In the table an action_hash is generated based on the model, model_id and timestamp, which effectively generates a unique identifier of an action.

I want to to display the data from this table to my users as an "activity feed". At first I was querying the database like so:

-- Get the last 5 actions (for pagination)
SELECT `action_hash` from `changes` GROUP BY `action_hash` ORDER BY `timestamp` DESC LIMIT 5;

-- Get all the rows for this last 5 action
SELECT * FROM `changes` WHERE `action_hash` IN ('a1a2913ac13c34afd957c1646243d8fa', 'af024d2e0b56c8af6506e8f755bb1e39', '33ccb3d33e4add95486a58dd5b33495a', 'b2fcb43f711ea6e047b4610334e546c8', '85f21b48085cce9ff7bab9c0b26dfb8f')

(SQLFiddle)
Result1

I would get a result like above. Then my backend code would go through the results in the last query and group the rows by hash, and parse them to be human readable while still maintaining the pagination.

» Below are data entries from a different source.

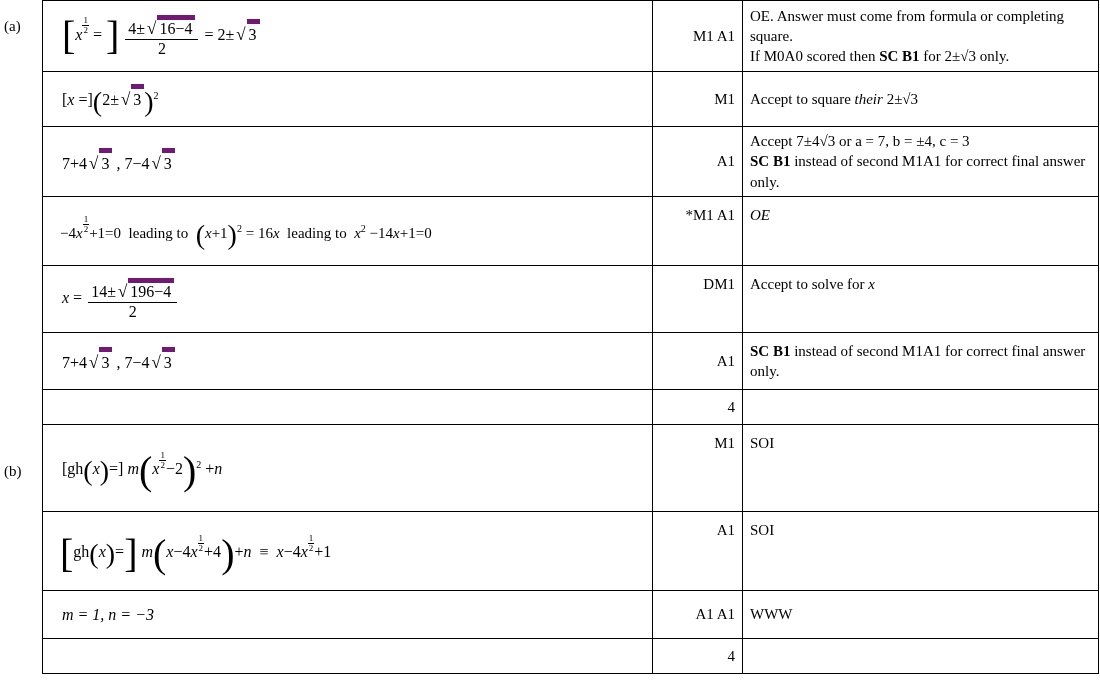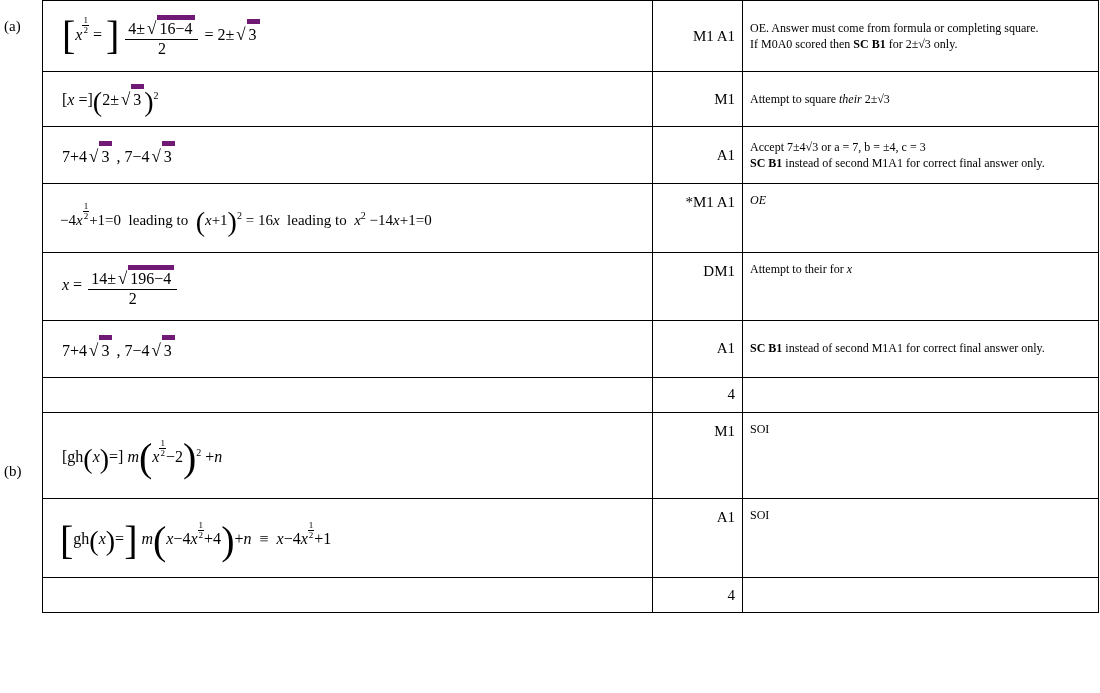"OE. Answer must come from" .notes-text { font-size: 12px -> 15px }
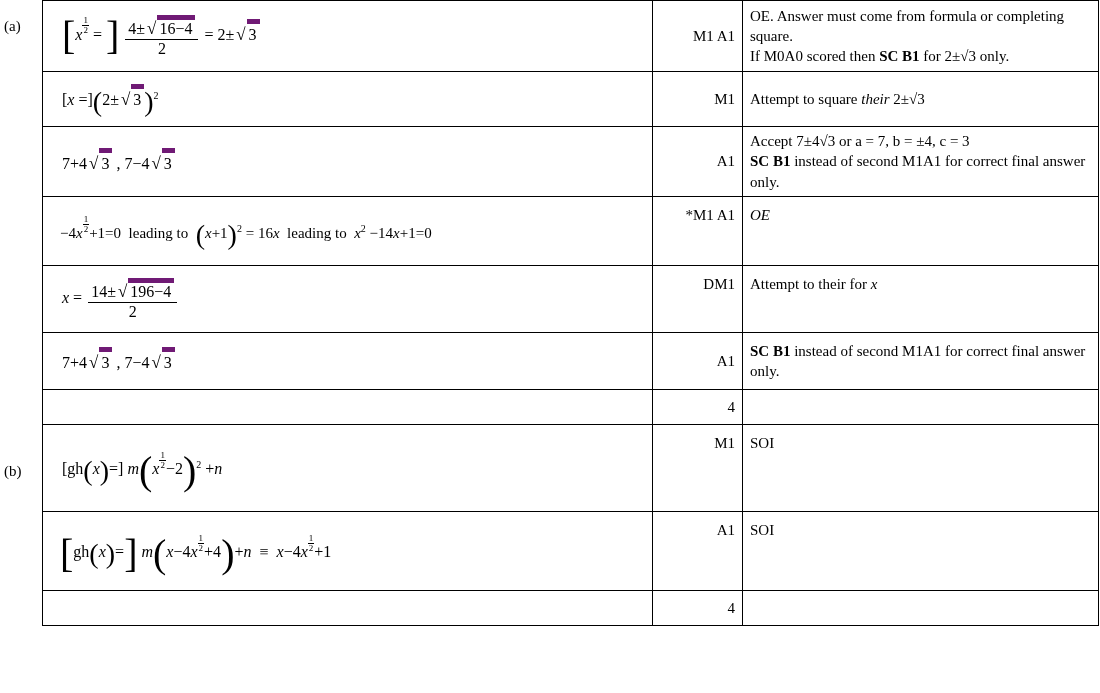"Attempt to square" span { text: Attempt -> Accept }
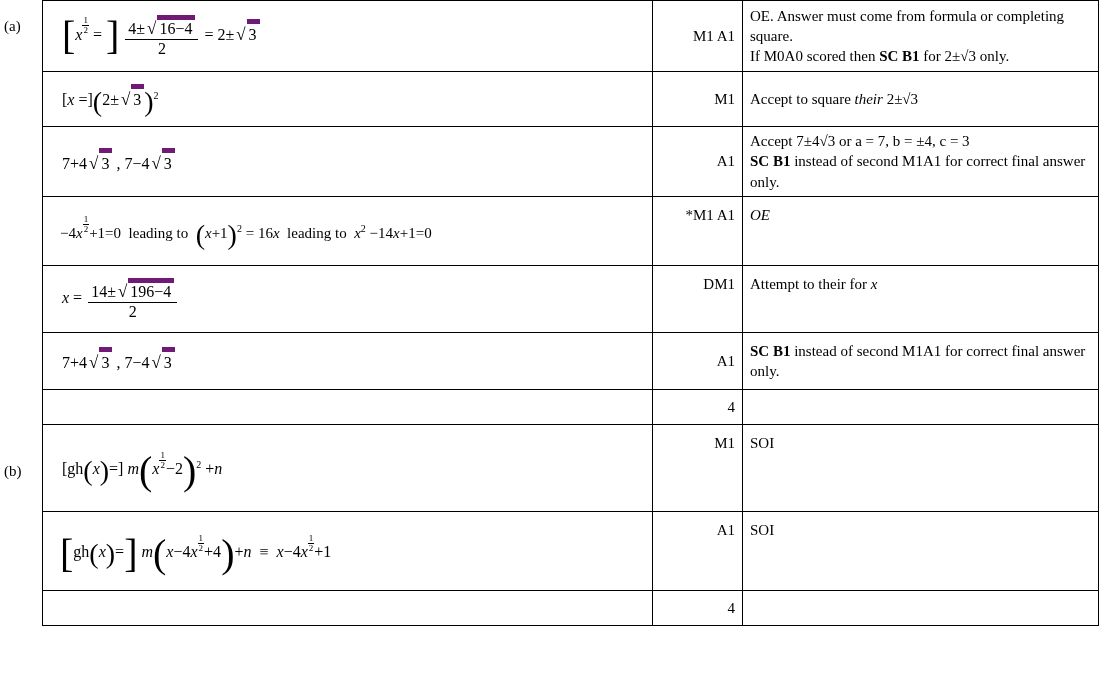"Attempt to their for" span { text: Attempt to their -> Accept to solve }
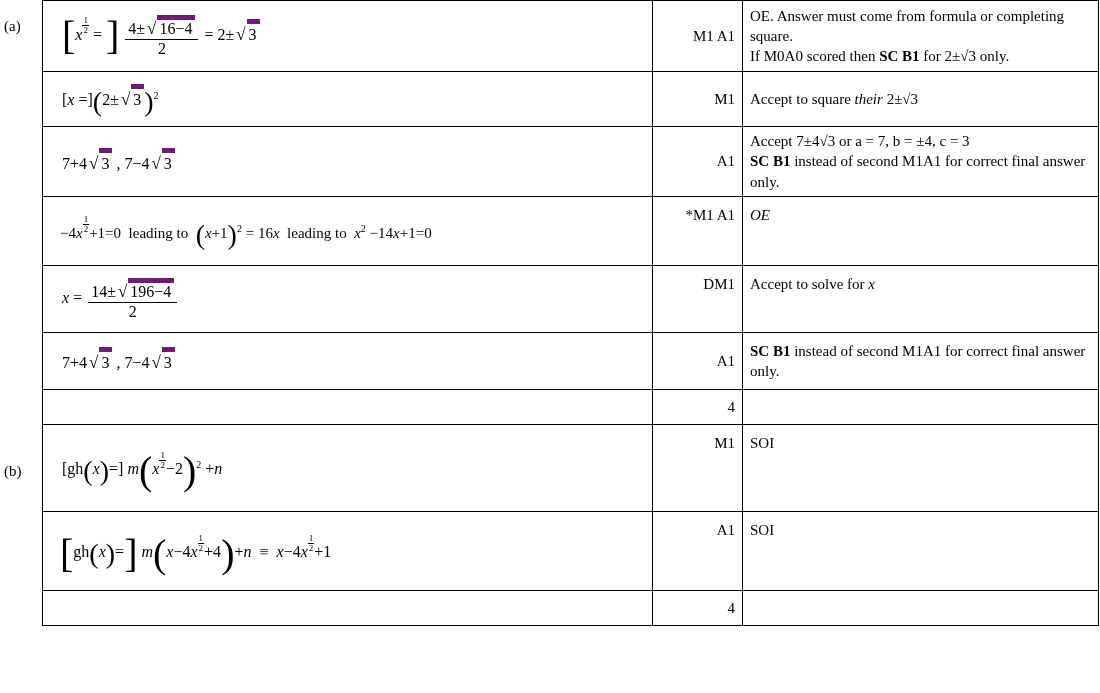"m = 1, n =" tr { html: none -> <tr> <td> <div>m = 1, n = −3</div> </td> <td>A1 A1</td> <td> <div>WWW</div> </td> </tr> }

The problem with this method is that some rows are so similar showing them as separate changes creates too much noise in the activity feed. The similar rows should somehow be grouped together.
result group together

The rows highlighted above should be grouped together uniquely identified in my final result (maybe with another hash?) because the changes occurring are happening to the same model (and model_id) within 15 minutes of each other. How can I write a query that shows this?

This is the result I'm looking for:
ideal results
Note: action_group doesn't have to be integers, any string that indicate they associate with one another will do. I'd also would like to paginate my results based on the new action_group column.

Best Answer

I would start with a query that finds the latest row in each group of similar rows that are less than 15 minutes apart, and picks the latest five of those:

SELECT DISTINCT model, model_id, timestamp 
FROM changes c1 WHERE (model, model_id) NOT IN
  (SELECT model, model_id FROM changes c2 
   WHERE c2.timestamp > c1.timestamp 
     AND c2.timestamp < c1.timestamp + INTERVAL 15 MINUTE)
ORDER BY timestamp DESC LIMIT 5;

To get a unique number for each group, you can use a variable:

SELECT model, model_id, timestamp, @num:=@num+1 grp 
FROM (<query#1>) last, (SELECT @num:=0) init;

Using this query as a derived table (subquery in FROM clause), you can find all rows that belong to these groups:

SELECT c3.*, groups.grp action_group 
FROM changes c3 JOIN (<query#2>) groups USING(model, model_id) 
WHERE c3.timestamp <= groups.timestamp 
  AND groups.timestamp < c3.timestamp + INTERVAL 15 MINUTE 
ORDER BY c3.timestamp DESC;

The full query then becomes:

SELECT c3.*, groups.grp action_group 
FROM changes c3 JOIN 
    (SELECT model, model_id, timestamp, @num:=@num+1 grp 
     FROM (SELECT DISTINCT model, model_id, timestamp 
           FROM changes c1 
           WHERE (model, model_id) NOT IN
               (SELECT model, model_id FROM changes c2 
                WHERE c2.timestamp > c1.timestamp 
                AND c2.timestamp < c1.timestamp + INTERVAL 15 MINUTE)
           ORDER BY timestamp DESC LIMIT 5) last, 
           (SELECT @num:=0) init
    ) groups USING(model, model_id) 
WHERE c3.timestamp <= groups.timestamp 
  AND groups.timestamp < c3.timestamp + INTERVAL 15 MINUTE 
ORDER BY c3.timestamp DESC;

If your changes table is very big, the above query might take some time. Indexes on (model, model_id) and timestamp might help. Also, it might be possible to rewrite the query to use JOIN instead of NOT IN.